Friday, June 7, 2024

Value Readers



Recently during a lunch break, teachers were talking about ways to encourage students to read more. They shared ideas, like encouraging choice and using scheduled time for reading. They were passionate about the importance of DEAR (Drop Everything and Read) time being built in to the daily schedule. A couple of teachers said that time is the biggest constraint. They said that with reading time built into the school schedule, everyone could read more. Everyone would be expected to read they said. We could do book talks and we could.... and we could... all of the things. Were all of the things actually reading? Reading adjacent, sure.

I enjoyed listening and remembering similar conversation from my years in schools. I kept quiet though. 

I thought about Linda Rief and time I spent in her classroom and I thought about teachers whose practice I've studied and learned with (Penny Kittle, Kelly Gallagher, Jen Roberts,  Jennifer Serravallo, Nancie Atwell). Listening to that group of teachers brought Atwell's wisdom to mind: 

“When we invite readers’ minds to meet books in our classrooms, we invite the messiness of human response—personal prejudices, personal tastes, personal habits, personal experience. But we also invite personal meaning, and the distinct possibility that our kids will grow up to become a different kind of good reader, an adult for whom reading is a logical, satisfying, life-long habit, someone who just plan loves books and reading.”

–Nancy Atwell, In the Middle

Reading is personal. As such, it becomes a personal passion, a personal responsibility. It cannot be "logged" or journaled dry. Reading varies. In a classroom full of students, it's messy and wonderful all at once.

I believe students have the right to reading time everyday in my classroom. I am the one responsible for protecting that time and providing it to the readers in the room. I am that decisive element, not the school's schedule. We make time for what we value. While many schools live their values in their daily schedules; many cannot. As a classroom teacher, why wait on the school's schedule? Encourage readers now. Make reading the default when students finish other work early or are looking for something different to do. Give readers the right to read whenever, however, and whatever they want.

I believe in readers' rights, as Daniel Pennac defined them early in my teaching and learning life. I believe in the power and magic of the right book at the right time as the late Goddess of YA,  Dr. Teri Lesesne said in Making the Match. I believe as Stephen Krashen does in The Power of Reading--that is free and voluntary.

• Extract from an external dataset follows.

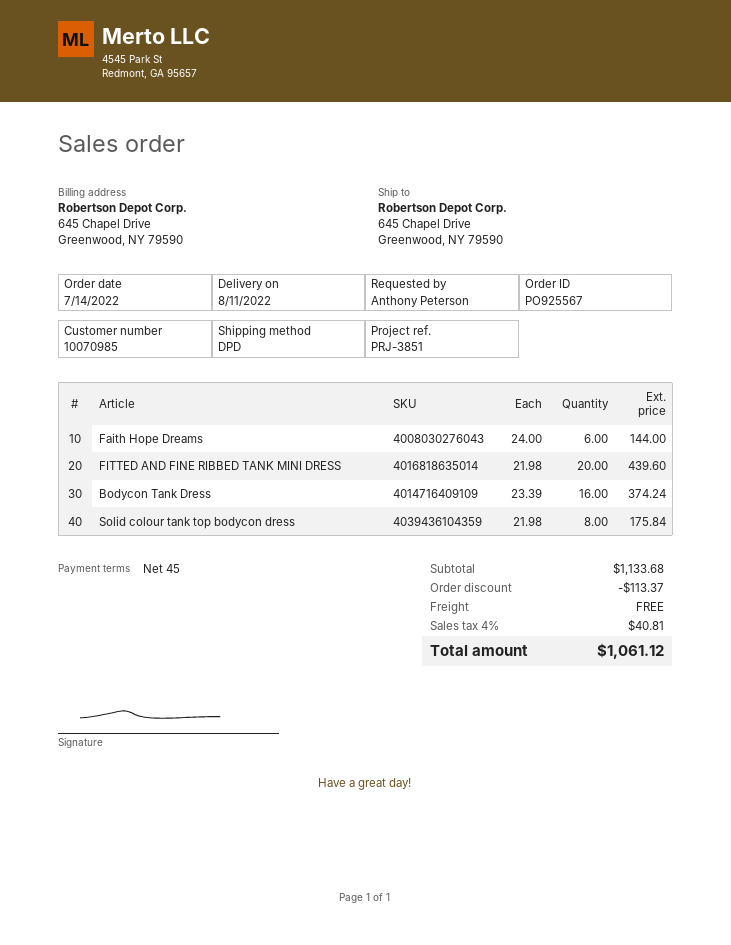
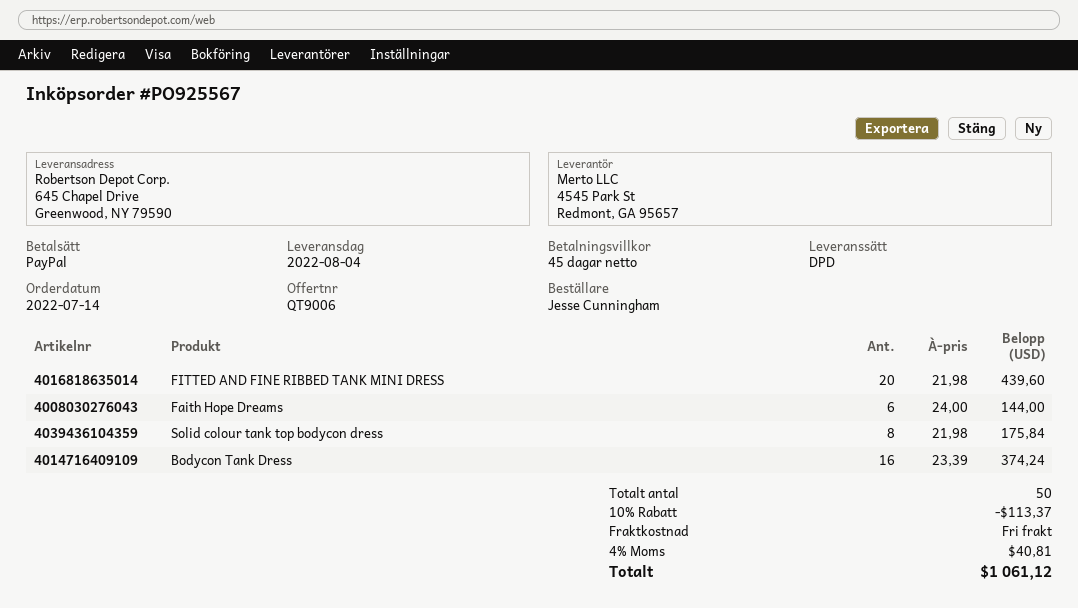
delivery date: 2022-08-11 -> 2022-08-04
ordered by: Anthony Peterson -> Jesse Cunningham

I believe in following the Yellow Brick Roads of story and information to bring late Dr. Allen into the conversation. At all costs I believe, as Kelly Gallagher asserts, we must avoid Readicide in high school English departments and turn our faces to the light and love on the page as does Penny Kittle in Book Love. I still believe in Bandura's observational learning assertions and the fabric of Vygotsky's social-constructivism that brings a community of readers together around what is valued.

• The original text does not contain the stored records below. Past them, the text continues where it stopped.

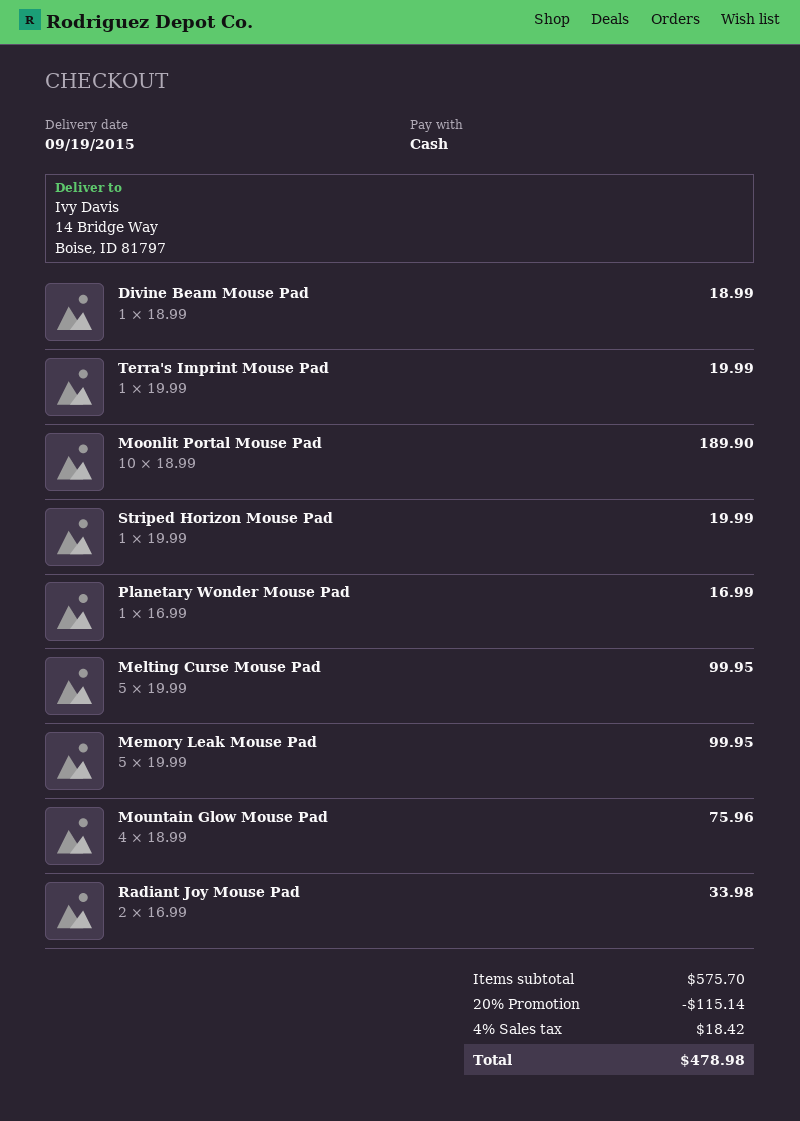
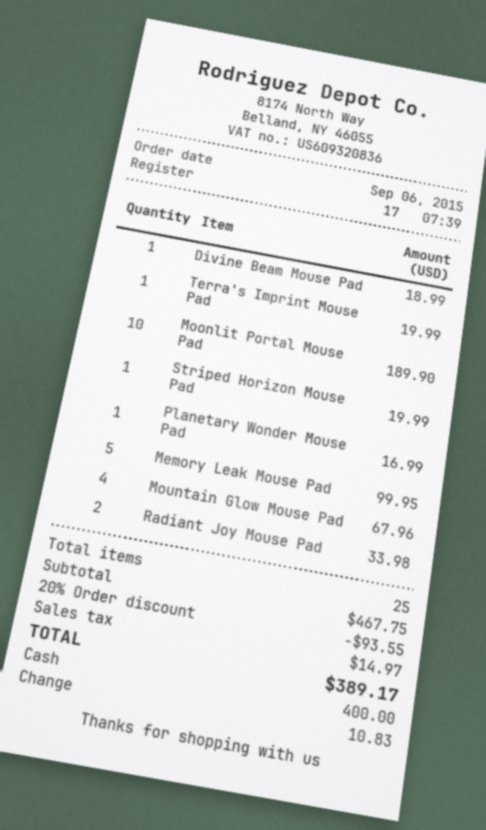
Melting Curse Mouse Pad: 5 for 99.95 -> none
Mountain Glow Mouse Pad: 4 for 75.96 -> 4 for 67.96
subtotal: 575.70 -> 467.75
discount: 20% = 115.14 -> 20% = 93.55
tax: 18.42 -> 14.97
total: 478.98 -> 389.17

I used to think that we needed to track that reading, log it, record it, count it up. I learned that accounting actually de-motivates readers. Joy is in the doing and sharing, not in the surveillance.

When students see that teachers value independent reading, they begin to value it too. I know because students have told me so.

Valuing  reading in the classroom means making time for it, doing it, talking about it, monitoring it, assessing it, celebrating it and sharing it. We are the gardeners of our reading communities. We sow the seeds through passion and example. We tend the readers and celebrate when they bloom.